Moreover, the Sixth Circuit's reference in its order of October 8, 2020, in the 2005 Case to Miller's arrest by federal authorities does not call into question the government's conduct or render any part of the Court's disposition of Miller's § 2255 motion void. The Court presided over the hearing on Miller's motion to suppress, as well as the bench trial on the underlying charges. In both proceedings, the Court received consistent and unrefuted testimony demonstrating that Miller was arrested on June 3, 2014, by U.S. Marshal Deputy William Boldin and members of a joint task force made up of federal deputy marshals and state law enforcement officers. But his arrest was not in this case-the 2014 Case. Rather, the docket in Miller's prior federal case (the 2005 Case), and in which he was on supervised release at the time he committed the underlying offenses in the 2014 Case, clearly shows that he was arrested on a warrant issued for the alleged supervised release violations in the 2005 Case. (N.D. Ohio Case No. 1:05-cr-300, Doc. Nos. 17 and 18.) Miller was not arrested in the 2014 Case until an arrest warrant was issued by the magistrate judge in that case on July 23, 2014. (N.D. Ohio Case No. 1:14-cr-278, Doc. Nos. 2 and 6.) And the Court's docket clearly reflects that Miller was then promptly brought before a magistrate judge on this case (the 2014 Case) on a criminal complaint on July 25, 2014. Thereafter, he was indicted in the 2014 Case on August 20, 2014, and arraigned on August 28, 2014. At the time of his arraignment in the 2014 Case, he was being held in custody on two cases-the 2005 Case and the 2014 Case. The fact that the Sixth Circuit in the 2005 Case noted that federal authorities arrested Miller on June 3, 2014, for the alleged new law failure to register violation does not demonstrate a fraud upon this Court.There is, therefore, no basis upon which to grant relief under Rule 60(d).

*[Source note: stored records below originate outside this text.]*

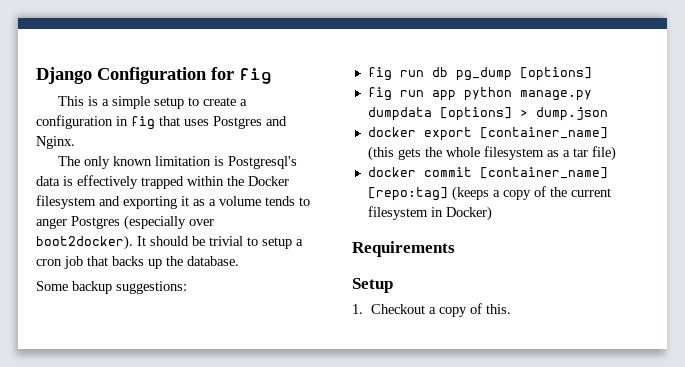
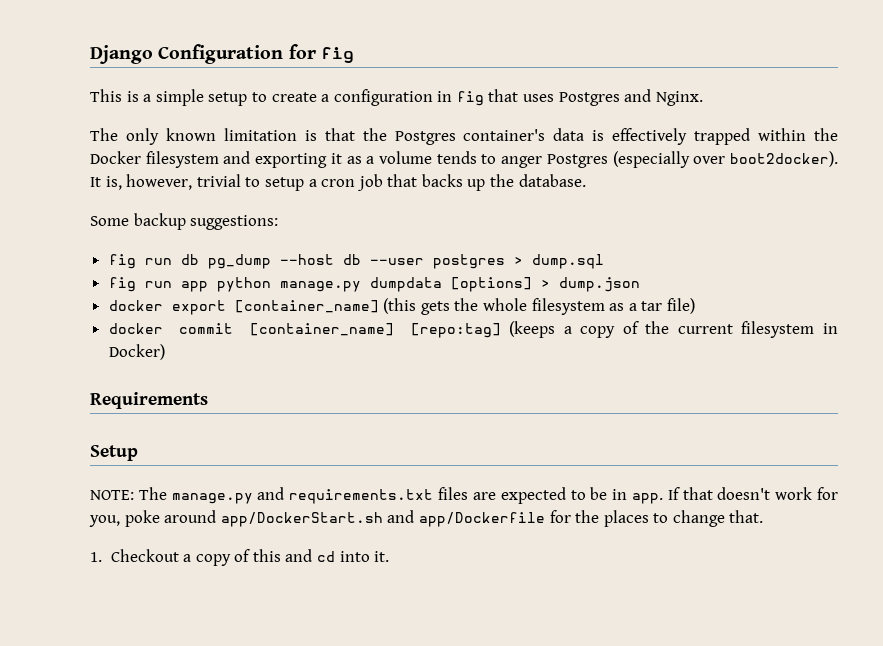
[228,156,298,169] Postgresql's -> [324,128,546,145] that the Postgres container's
[150,236,205,246] should be -> [105,174,193,190] is, however,
[519,67,592,81] [options] -> [279,254,604,269] --host db --user postgres > dump.sql
(393, 285) none -> [90,487,838,504] [89,510,764,527] // NOTE: The manage.py and requirements.txt files are expected to be in app. If that doesn't work for you, poke around app/DockerStart.sh and app/Dockerfile for the places to change that.
[485,304,511,314] this. -> [252,549,390,562] this and cd into it.

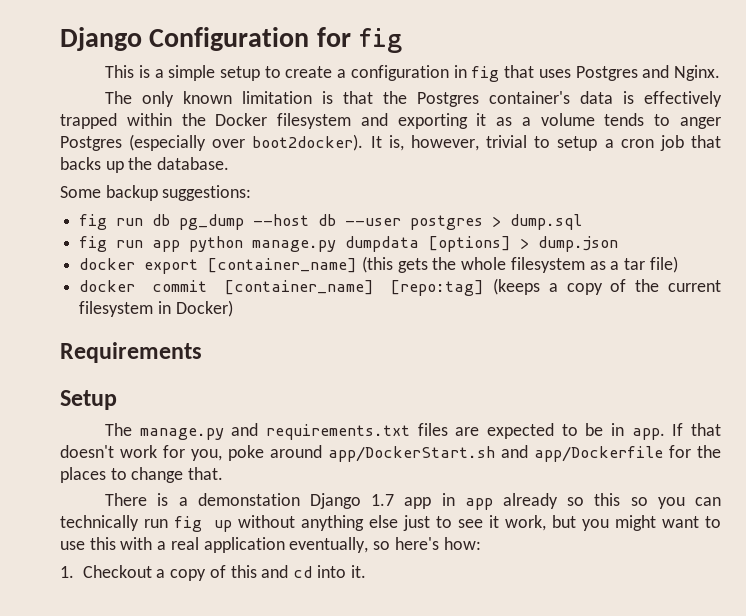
[90,490,134,500] NOTE: -> (117, 400) none
(764, 516) none -> [105,493,722,510] [60,515,721,532] [60,537,481,553] // There is a demonstation Django 1.7 app in app already so this so you can technically run fig up without anything else just to see it work, but you might want to use this with a real application eventually, so here's how:

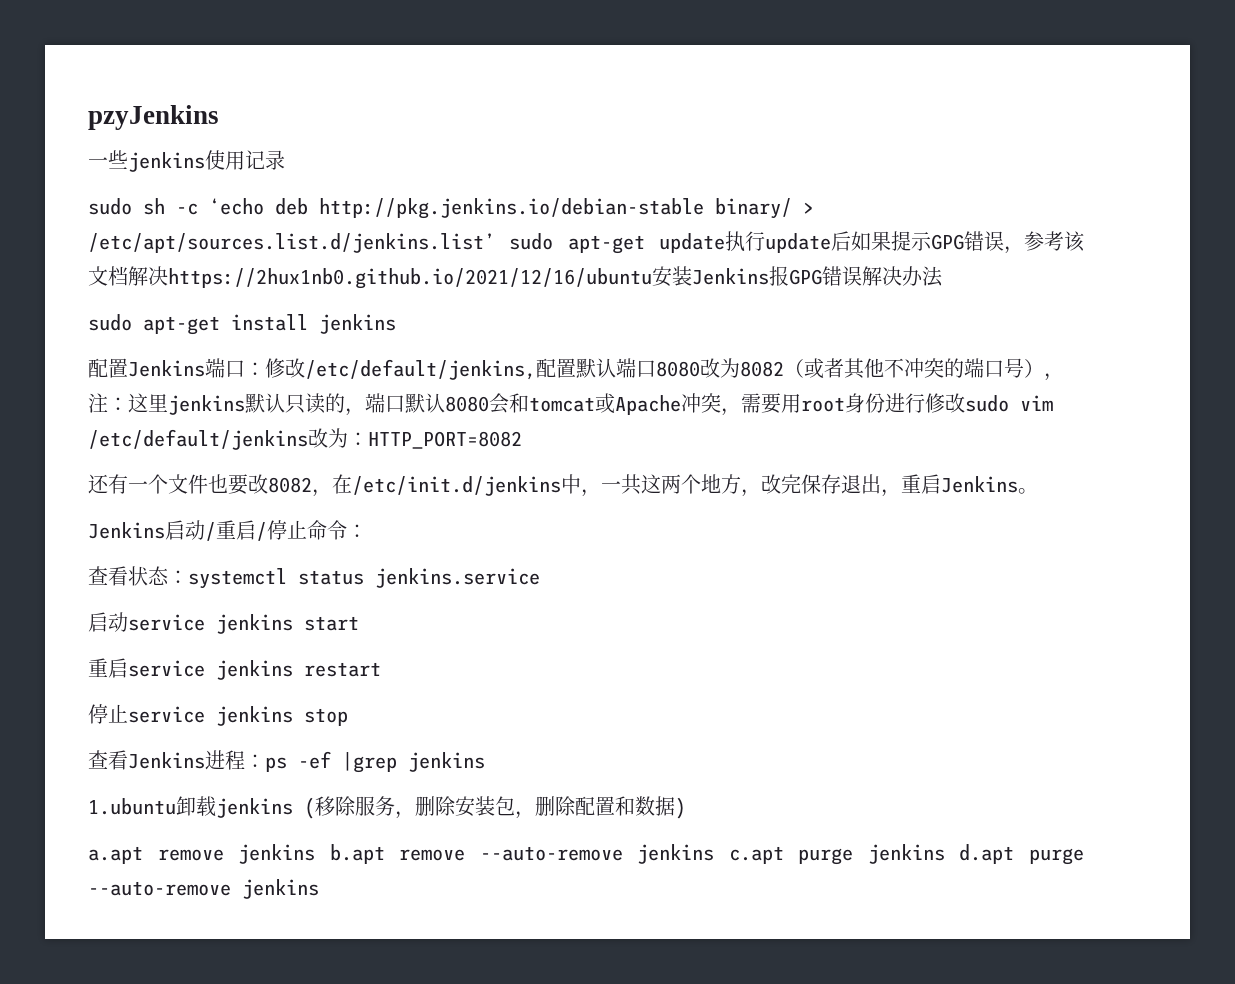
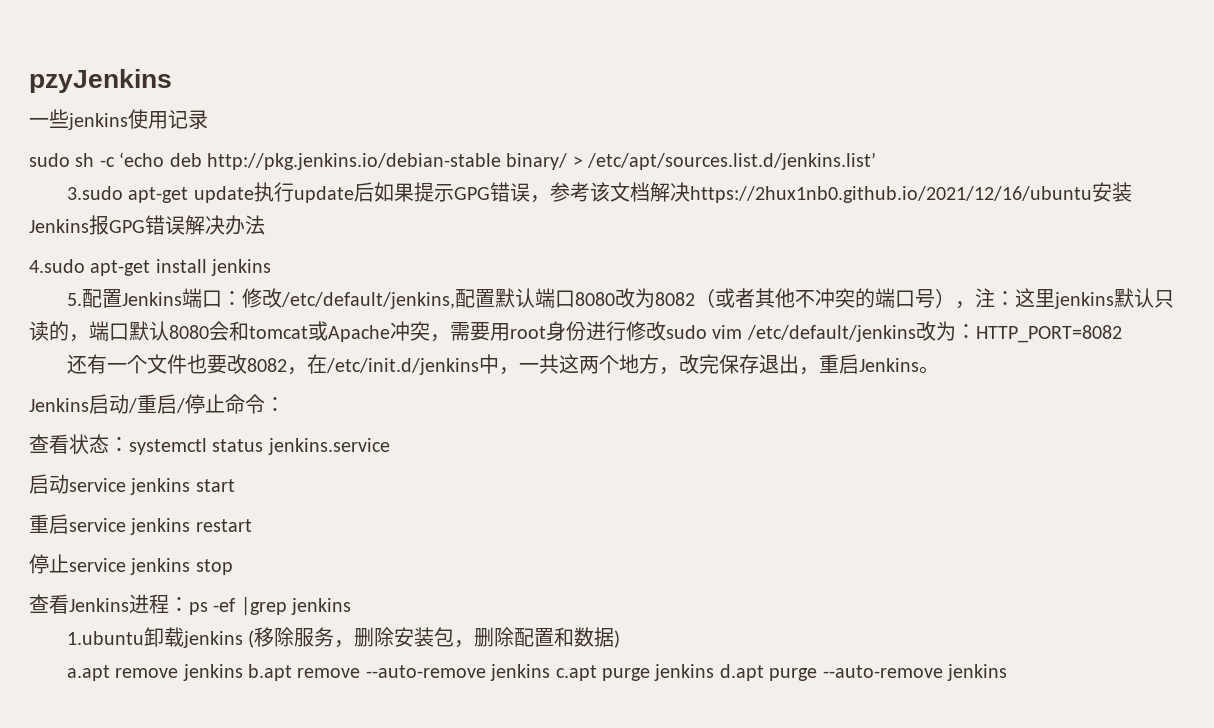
[509,233,554,250] sudo -> [66,186,123,200] // 3.sudo
[88,314,132,331] sudo -> [29,259,85,273] 4.sudo
(396, 324) none -> [66,293,82,306] 5.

Likewise, if the Court had reached the merits of Miller's Rule 60(b) motion, for the same reasons, it would have found the absence of fraud (under Rule 60(b)(3)), and that the judgment was not void (under Rule 60(b)(4)). It would have also determined that this was not the “unusual and extreme situation[] where principles of equity mandate relief.” See Ford Motor Co. v. Mustangs Unlimited, Inc., 487 F.3d 465, 468 (6th Cir. 2007) (discussing motions brought under Rule 60(b)(6) (quotation marks and citation omitted)).
IV. CONCLUSION
For the foregoing reasons, the Court denies in its entirety Miller's Rule 60 motion for relief from judgment. Further, for all of the same reasons, the Court finds that reasonable jurists would not debate the Court's denial of Miller's motion for relief from judgment. See Slack v. McDaniel, 529 U.S. 473, 484, 120 S.Ct. 1595, 146 L.Ed.2d 542 (2000). Accordingly, the Court certifies that an appeal from this decision could not be taken in good faith, and that there is no basis upon which to issue a certificate of appealability. 28 U.S.C. § 2253(c); Fed. R. App. P. 22(b).
IT IS SO ORDERED.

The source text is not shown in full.